**Work required:** Repeat exactly, and only, the lines of the entries below from the one with "- Students will" through the one with "Riebschlager - criebschlager@kcai.edu", both ends included.

**Exercise inputs:**
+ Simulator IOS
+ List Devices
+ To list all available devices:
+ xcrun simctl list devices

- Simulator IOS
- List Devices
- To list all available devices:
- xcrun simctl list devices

--

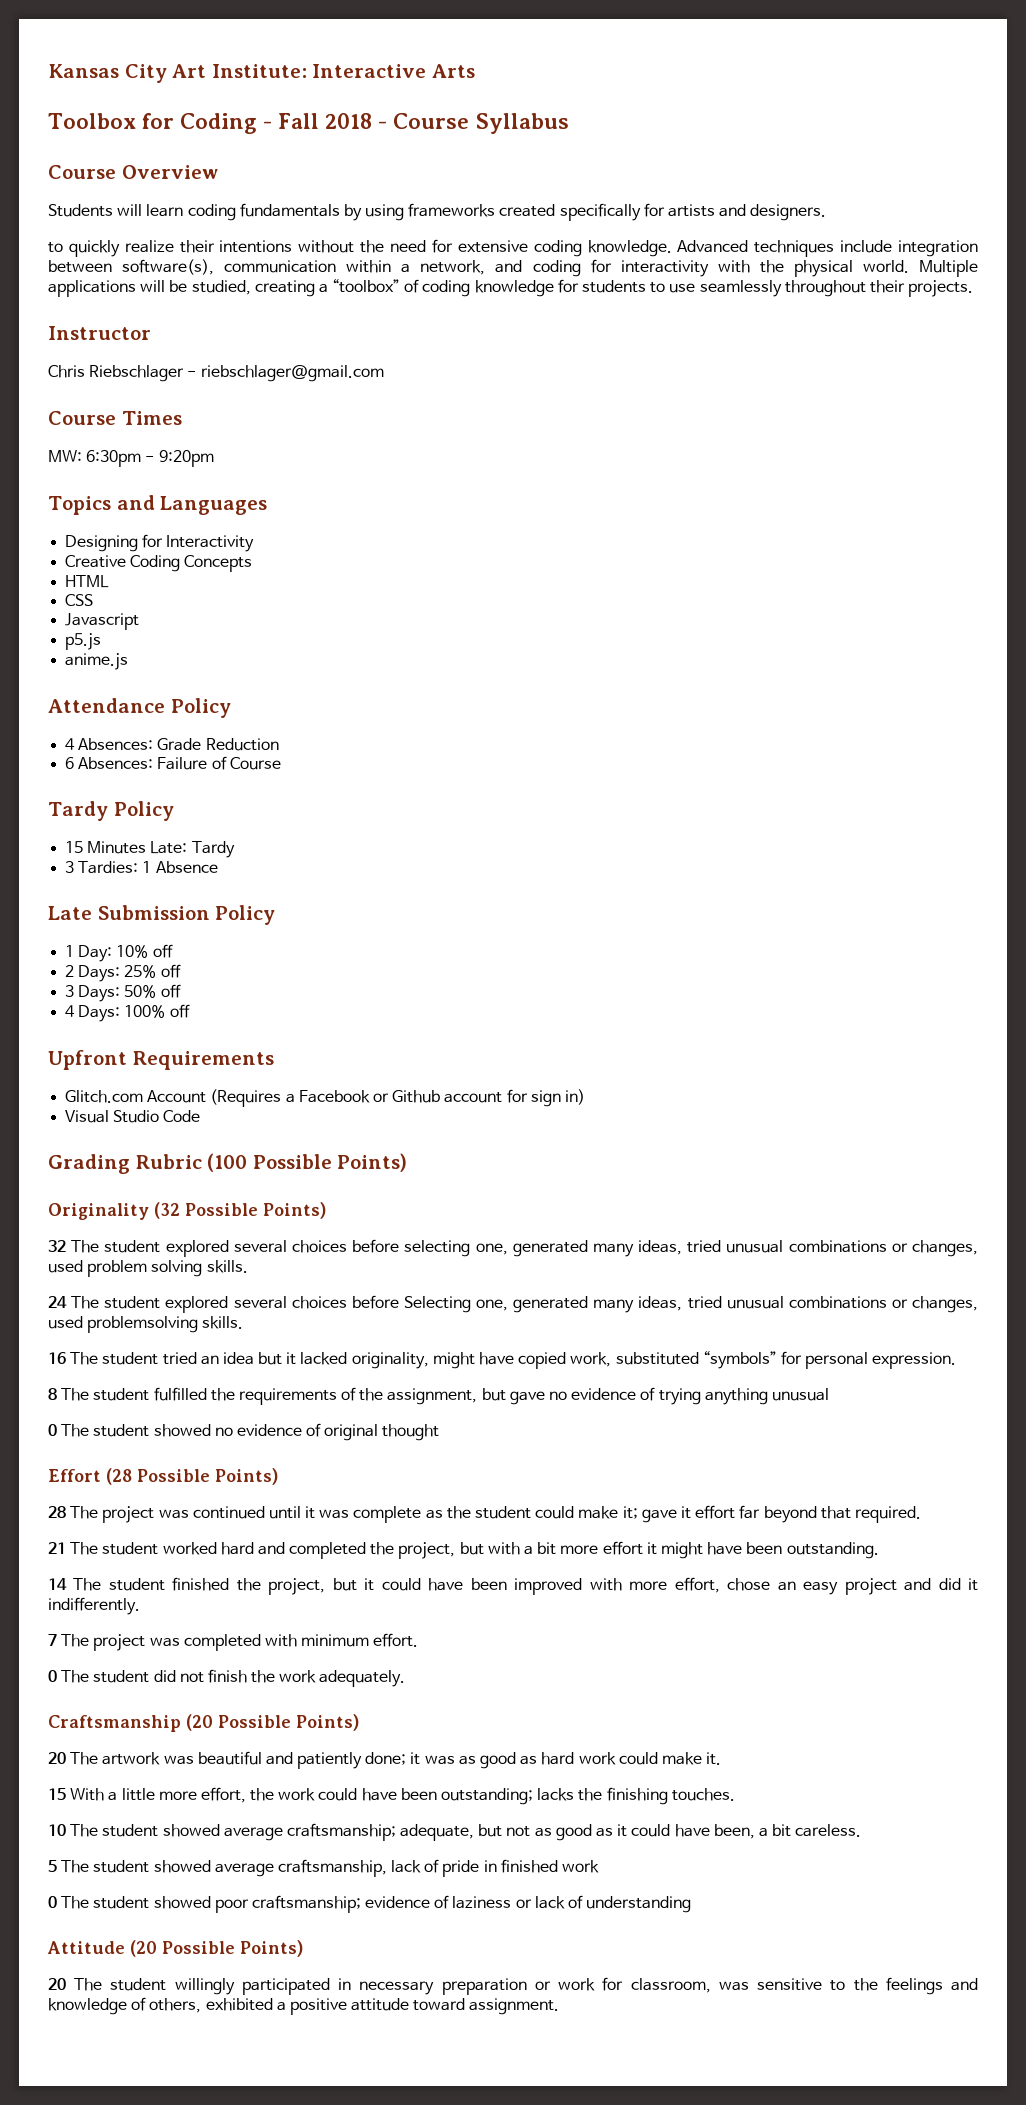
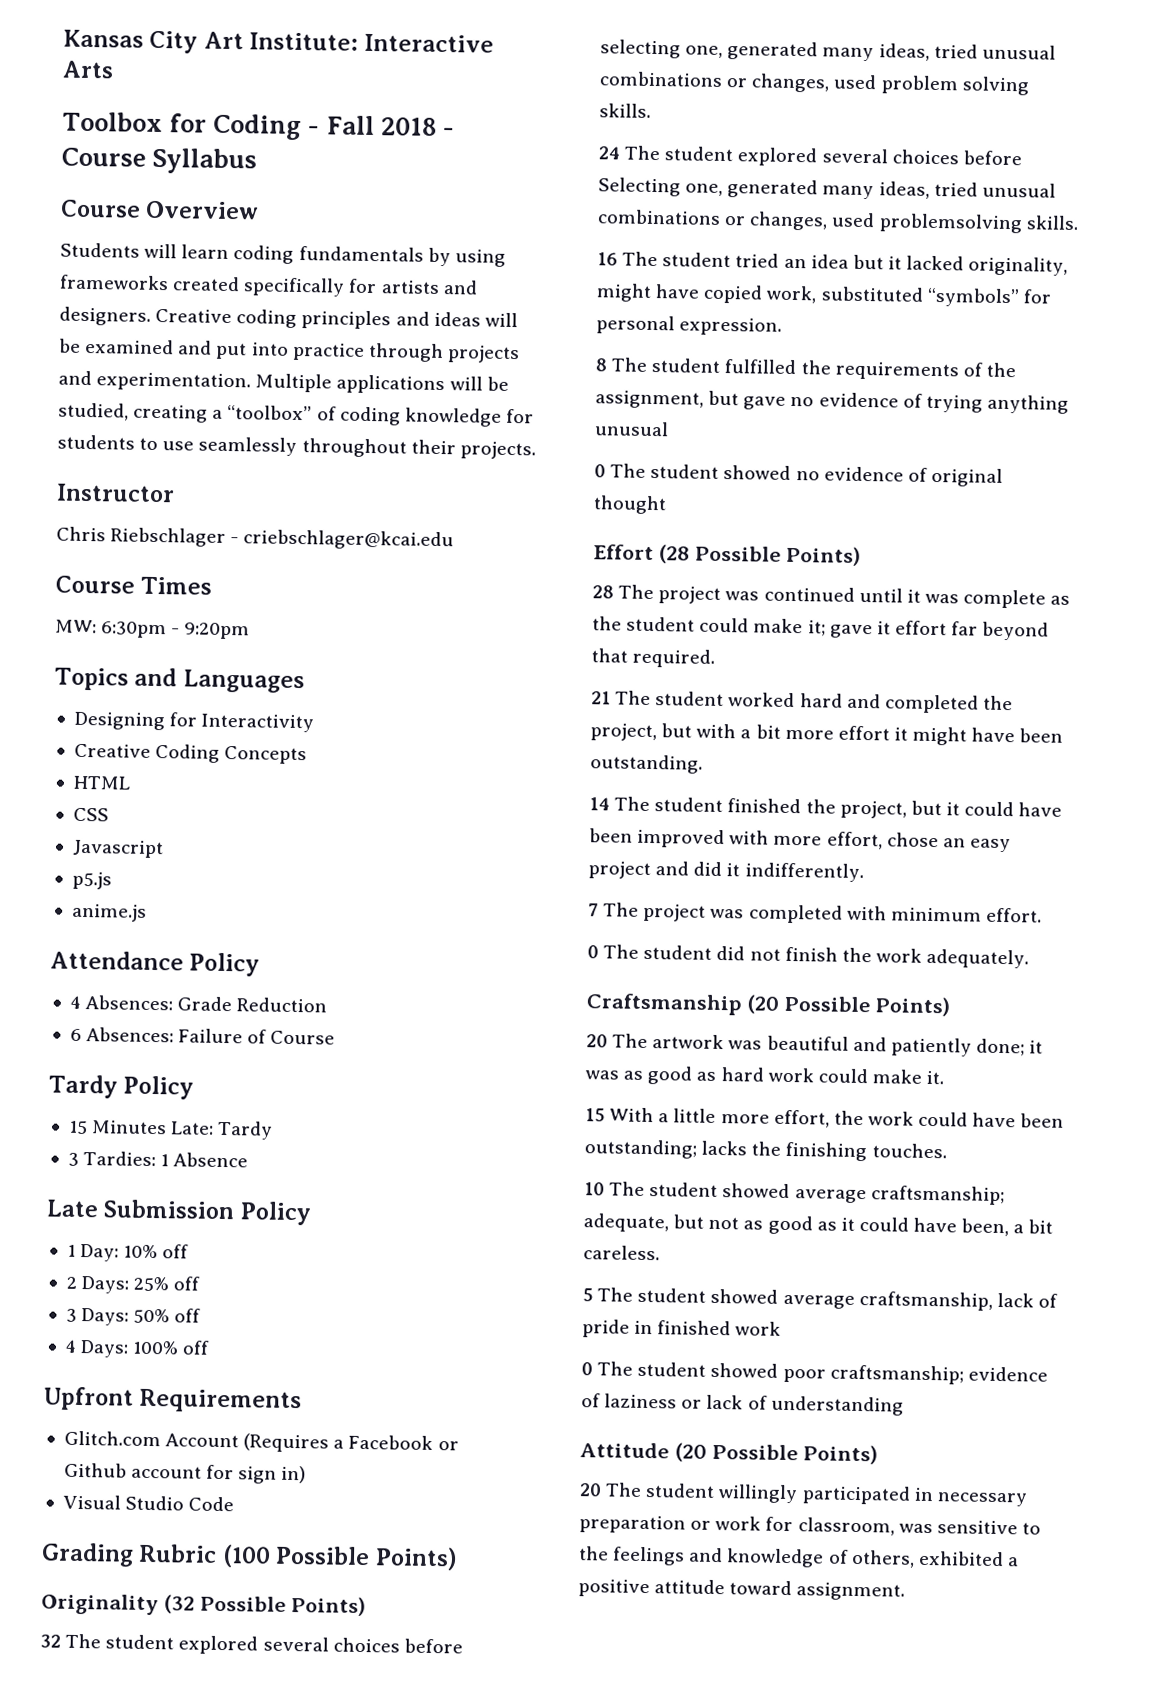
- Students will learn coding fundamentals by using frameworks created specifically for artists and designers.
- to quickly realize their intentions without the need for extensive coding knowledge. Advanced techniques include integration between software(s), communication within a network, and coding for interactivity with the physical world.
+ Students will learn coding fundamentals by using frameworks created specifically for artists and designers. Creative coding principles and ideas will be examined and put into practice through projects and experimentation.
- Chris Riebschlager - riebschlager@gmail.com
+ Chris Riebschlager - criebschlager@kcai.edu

**Result of the task:**
- Students will learn coding fundamentals by using frameworks created specifically for artists and designers.
- to quickly realize their intentions without the need for extensive coding knowledge. Advanced techniques include integration between software(s), communication within a network, and coding for interactivity with the physical world.
+ Students will learn coding fundamentals by using frameworks created specifically for artists and designers. Creative coding principles and ideas will be examined and put into practice through projects and experimentation.
- Chris Riebschlager - riebschlager@gmail.com
+ Chris Riebschlager - criebschlager@kcai.edu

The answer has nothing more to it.